Но даже популярность знаменитого полярника, широчайшие полномочия его не внушали сейчас Маркевичу особых надежд. Алексей так и сказал Глотову, когда контр-адмирал отправился осматривать груз, и они ненадолго остались одни:
— Что он может сделать? Растопить лед на Двине? На себе танки на Бакарицу перетащить? Если б сюда ледоколов парочку подбросить, таких, как хотя бы «Красин». — Другой коленкор, а так…

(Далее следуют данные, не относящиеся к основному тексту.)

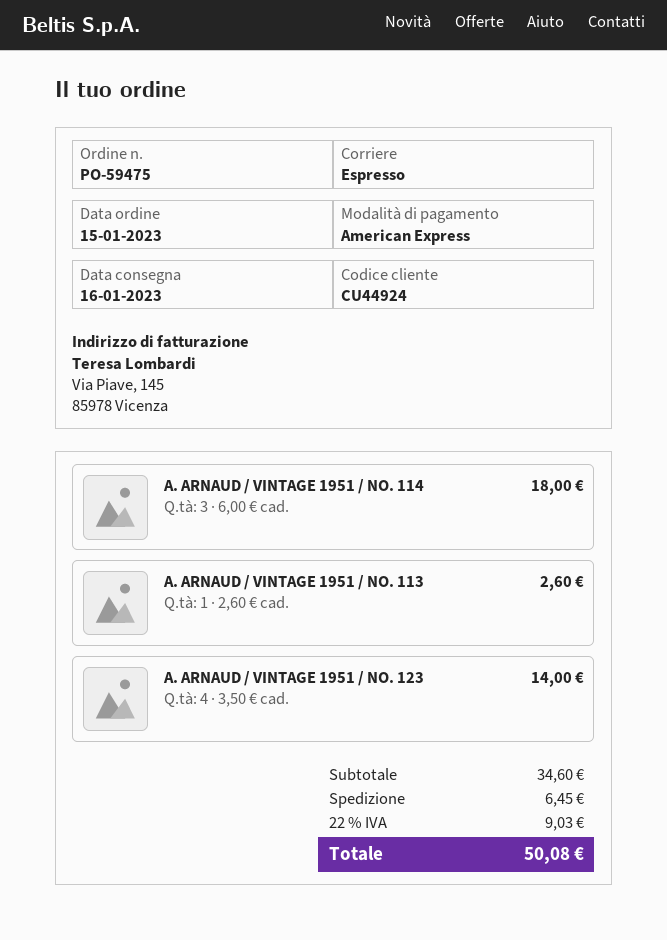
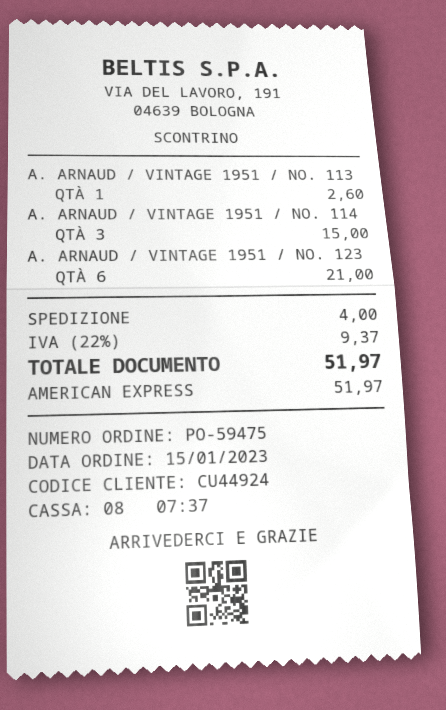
A. ARNAUD / VINTAGE 1951 / NO. 114: 3 for 18.00 -> 3 for 15.00
A. ARNAUD / VINTAGE 1951 / NO. 123: 4 for 14.00 -> 6 for 21.00
shipping: 6.45 -> 4.00
tax: 22% = 9.03 -> 22% = 9.37
total: 50.08 -> 51.97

Глотов посмотрел на него с непонятным, как будто ироническим выражением в темно-карих глазах и отделался своей любимой фразой:
— Сие не разъяснено. Поживем — увидим…
Больше он не захотел возвращаться к этому вопросу. Ушел в свои мысли, а о чем — поди догадайся.
И Маркевич понял, что Василь, по каким-то причинам не хочет касаться темы, волнующей их обоих. С тем большим нетерпением ожидал он прихода Папанина: не скажет ли, не придумает ли выход?
Однако контр-адмирал задержался, Василий Васильевич начал нервничать, поглядывать на часы, чувствовалось, что вмерзшие в лед транспорты с оборонным грузом не дают и ему покоя.